The promises made were as loose as as the fine grains of sand falling between my fingers. True characters were revealed, shattering whatever “good impressions” I may have had. I was lonely. I felt very out of place.

I was very lonely. And I left. I picked up whatever I could carry and headed out to the bus station. I had to leave – for good.

And so now I am home again – with my husband and our 3 dogs. I am still recovering from the trauma.

I will get better. We will get better.

A Rainbow Spells “H-O-P-E”

Rainbow_BagasbasI woke up early this morning to witness a perfectly arched and unbroken rainbow. It was literally “clear as day”.

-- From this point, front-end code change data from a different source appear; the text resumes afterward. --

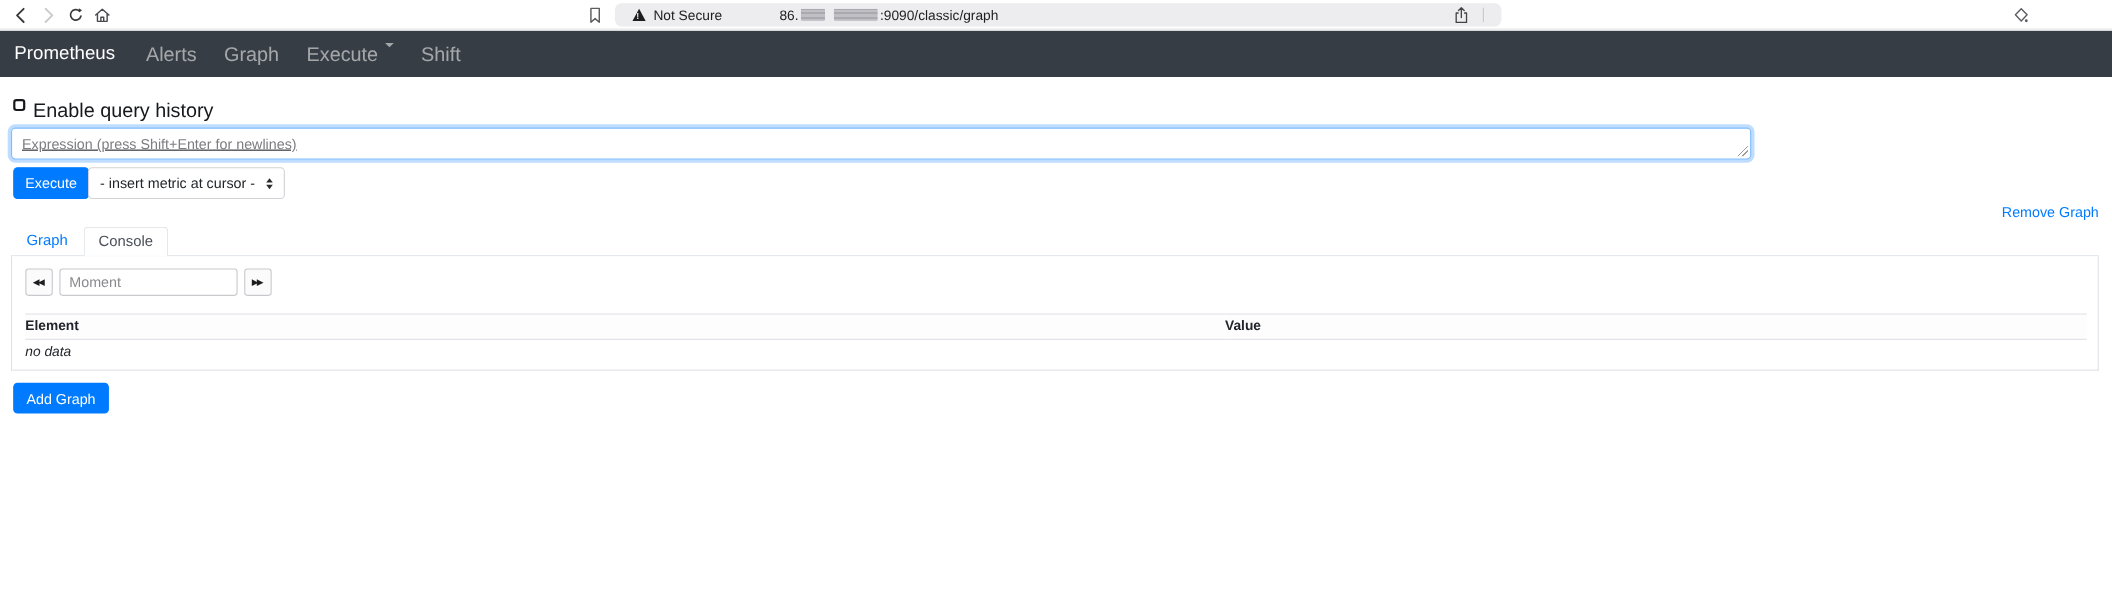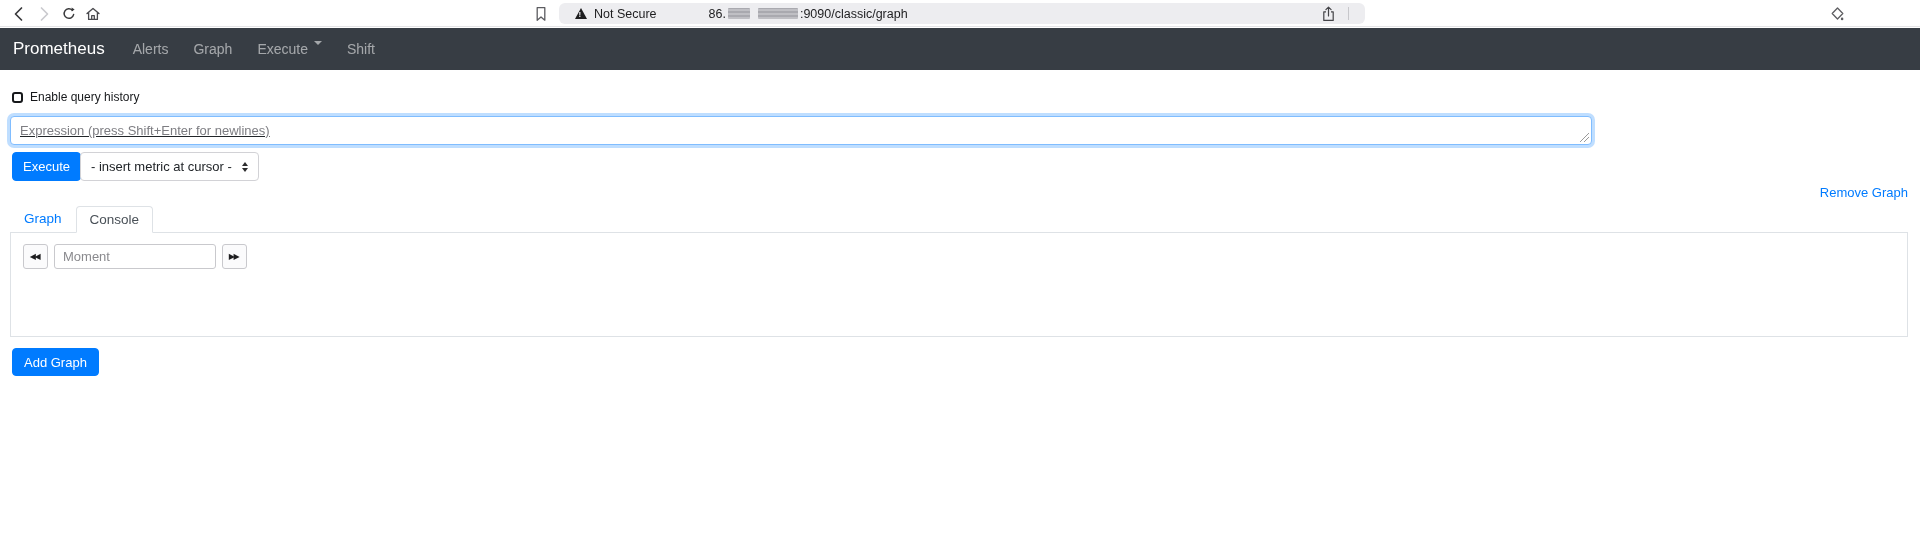--- a/index.html
+++ b/index.html
@@ -46,33 +46,33 @@
   .pill-share { position:absolute; right:30px; top:3px; }
   .pill-sep { position:absolute; right:16px; top:4px; height:13px; border-left:1px solid #c7c7cb; }
 
   
   .navbar {
     position:absolute; top:28px; left:0; width:1920px; height:42px;
     background:#373d44; display:flex; align-items:center; padding-left:13px;
   }
   .brand { color:#ffffff; font-size:17px; margin-right:22px; text-decoration:none; cursor:pointer;text-align:center; }
   .nav-link {
-    color:rgba(255,255,255,0.55); font-size:14px; margin-right:13px;
+    color:rgba(255,255,255,0.55); font-size:18px; margin-right:13px;
     padding:4px 6px; cursor:pointer; display:flex; 
   }
   .caret-down {
     width:0; height:0; margin-left:6px;
     border-left:4px solid transparent; border-right:4px solid transparent;
     border-top:4px solid rgba(255,255,255,0.55);
   }
 
   
   .history-row {
-    position:absolute; left:12px; top:90px; display:flex; align-items:center;
-    font-size:12px; color:#16181b;
+    position:absolute; left:12px; top:90px; display:flex; align-items:flex-start;
+    font-size:18px; color:#16181b;
   }
   .checkbox {
     width:11px; height:11px; border:2px solid #16181b; border-radius:3px;
     margin-right:7px; background:#fff; cursor:pointer;
   }
   .expr {
     position:absolute; left:10px; top:116px; width:1582px; height:29px;
     border:1px solid #80bdff; border-radius:4px;
     box-shadow:0 0 0 3px rgba(0,123,255,0.25);
     font-family:"Liberation Sans", sans-serif; font-size:13px; color:#212529;
@@ -249,15 +249,28 @@
   <span class="tab active">Console</span>
 </div>
 
 <div class="panel">
   <div class="moment-row">
     <button class="step-btn">◀◀</button>
     <input class="moment-input" placeholder="Moment" style="">
     <button class="step-btn">▶▶</button>
   </div>
 
+  <table class="console-table">
+    <thead>
+      <tr>
+        <th class="col-element">Element</th>
+        <th>Value</th>
+      </tr>
+    </thead>
+    <tbody>
+      <tr>
+        <td colspan="2">no data</td>
+      </tr>
+    </tbody>
+  </table>
 </div>
 
 <button class="btn-primary add-graph-btn">Add Graph</button>
 
 </body></html>

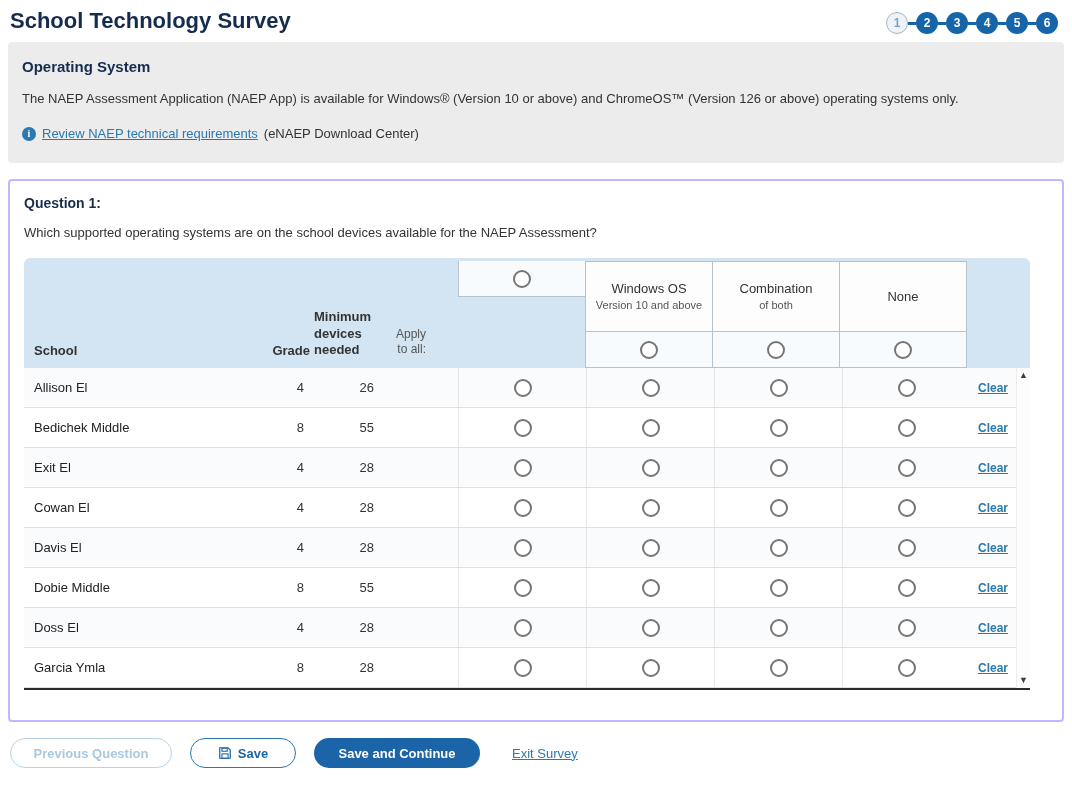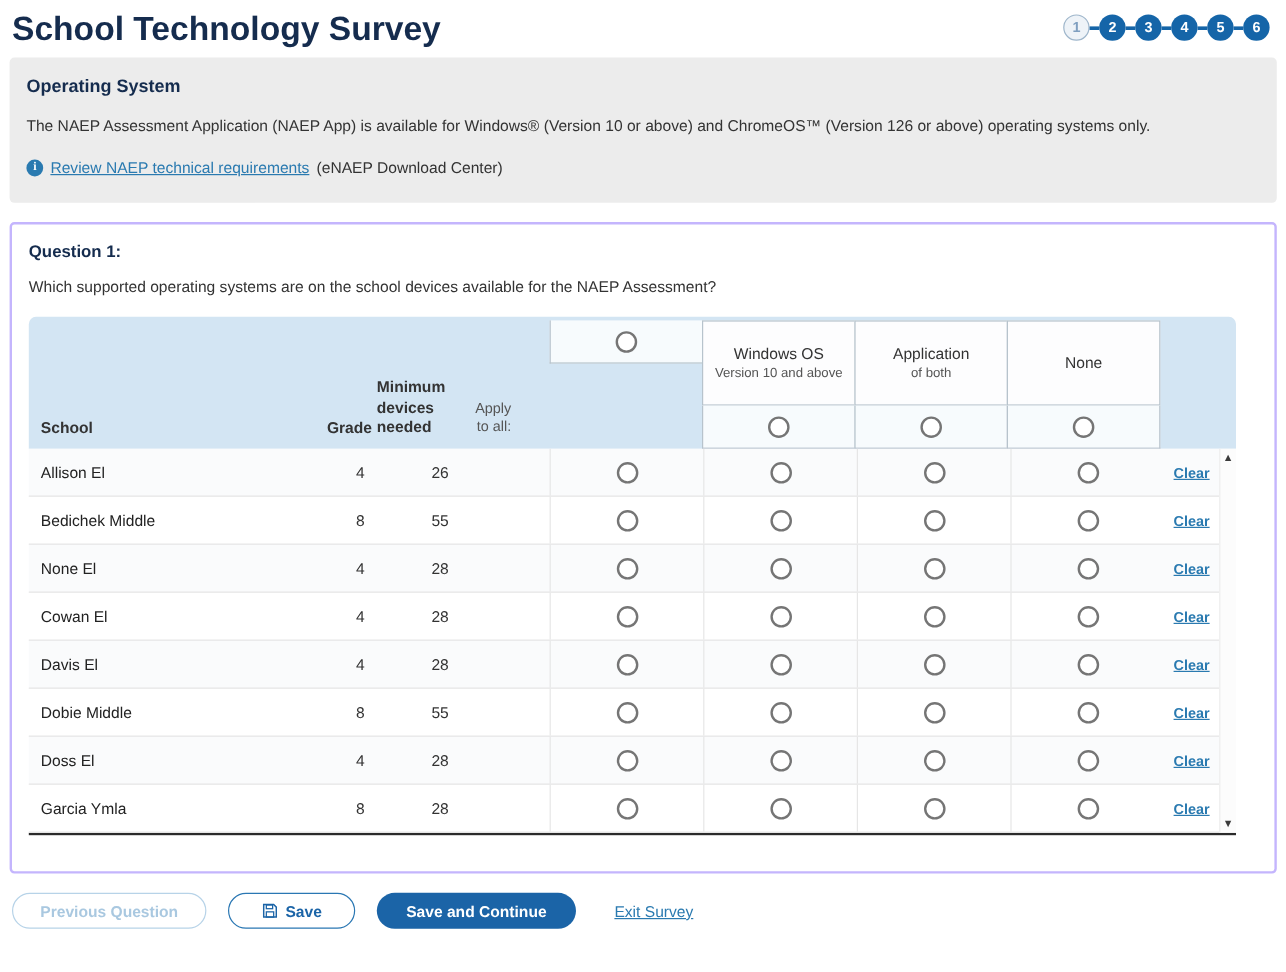--- a/index.html
+++ b/index.html
@@ -9,21 +9,21 @@
     --header-blue:#d3e5f3;
     --step-blue:#1565a8;
     --border-light:#d9d9d9;
     --opt-border:#b7c3cc;
   }
   *{box-sizing:border-box;margin:0;padding:0;}
   html,body{width:1072px;height:810px;overflow:hidden;background:#fff;
     font-family:"Liberation Sans",sans-serif;color:#333;}
   
   .topbar{display:flex;justify-content:space-between;align-items:flex-start;padding:8px 14px 4px 10px;}
-  .page-title{font-size:28px;font-weight:bold;color:var(--navy);}
+  .page-title{font-size:22px;font-weight:bold;color:var(--navy);}
   .steps{display:flex;align-items:center;margin-top:4px;}
   .step{width:22px;height:22px;border-radius:50%;background:var(--step-blue);color:#fff;
     font-size:12px;font-weight:bold;display:flex;align-items:center;justify-content:center;}
   .step.current{background:#eef3f8;color:#7f9fc0;border:1px solid #9fb6cb;}
   .step-line{width:8px;height:3px;background:var(--step-blue);}
   
   .panel{margin:4px 8px 0 8px;background:#ececec;border-radius:4px;padding:16px 14px 22px 14px;}
   .panel-heading{font-size:15px;font-weight:bold;color:var(--navy);margin-bottom:16px;}
   .panel-body{font-size:13px;color:#333;margin-bottom:20px;}
   .panel-linkrow{font-size:13px;display:flex;align-items:center;gap:6px;}
@@ -136,21 +136,21 @@
           <div class="opt-title">Windows OS</div>
           <div class="opt-sub">Version 10 and above</div>
         </div>
         <div class="opt-apply">
           <span class="radio"></span>
         </div>
       </div>
 
       <div class="optcol">
         <div class="opt-head">
-          <div class="opt-title">Application</div>
+          <div class="opt-title">Combination</div>
           <div class="opt-sub">of both</div>
         </div>
         <div class="opt-apply">
           <span class="radio"></span>
         </div>
       </div>
 
       <div class="optcol">
         <div class="opt-head">
           <div class="opt-title">None</div>
@@ -204,21 +204,21 @@
             </div>
     <div class="c opt">
               <span class="radio"></span>
             </div>
     <div class="c clear">
               <a href="#" class="clear-link">Clear</a>
             </div>
   </div>
 
   <div class="trow">
-    <div class="c school">None El</div>
+    <div class="c school">Exit El</div>
     <div class="c grade">4</div>
     <div class="c devices">28</div>
     <div class="c apply"></div>
     <div class="c opt">
               <span class="radio"></span>
             </div>
     <div class="c opt">
               <span class="radio"></span>
             </div>
     <div class="c opt">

It rained for several days here by the beach – on and off — like a leaky tap.

So the start of the day was, to say the least, hopeful.

Inundated by depressing and stressful thoughts, and the harsh new realities I face, I could hardly appreciate the Pacific Ocean as I walked past it (I hear its roar every second) for a couple of days. It’s such a waste, really, when I SO looked forward to seeing it everyday.

I looked up for several seconds to stand in awe of that rainbow — to thank God for another day, and a new hope. The rainbow didn’t stay visible for long, but I managed to take a decent photo of it.

For me, that rainbow spelled “HOPE”. Even if that hope is short-lived, it is still hope.

It is hope that will sustain me in the coming days, as I wait for my husband to return.

It is hope that things will get better where I am now.

It is hope that a clear answer will come to our heartfelt prayers.

It is hope that we can let go when necessary — without looking back in regret.

I pray fervently for HOPE. Please, give us hope.

When Change Is Not What You Expected

Panoramic View_Madisons Compound

I guess the title of this blog hints at what’s to come.

The beach – work-life balance. It’s all there.

So why do I find myself feeling lonely even while being tickled by the fine sand underneath my feet, witnessing the majestic waves and being swayed by the non-stop onslaught of fresh salty wind?

Gone is the “honeymoon” phase of my transition, as my sister reminded me. Why did I expect it to last?

Different folks adjust to change – even if it is a “better” change – differently. For some, adjustment takes a couple of weeks, while for others, it will take longer. I guess I am part of the latter.

I expected to be “okay” in under a week. What was I thinking? Why did I put that kind of pressure on myself?

My husband and I are both adjusting in different ways. We left the life and home we knew for more than 3 and a half years. We left behind our three dogs with a caretaker while we prepare their new home.

We left a cool climate up in the mountains to live in a hot, humid (though windy) beach side property. I work up a sweat even while standing still! That’s if I’m not anywhere directly hit by the wind.

I don’t know where or how to begin marketing properties in another unique culture. I have so much to learn!

Change – I will need to give myself the time and space I need to acclimatize – to settle in – to feel like I’m home.

When will this happen? I don’t know. I guess I’ll have to wait it out and live one day at a time.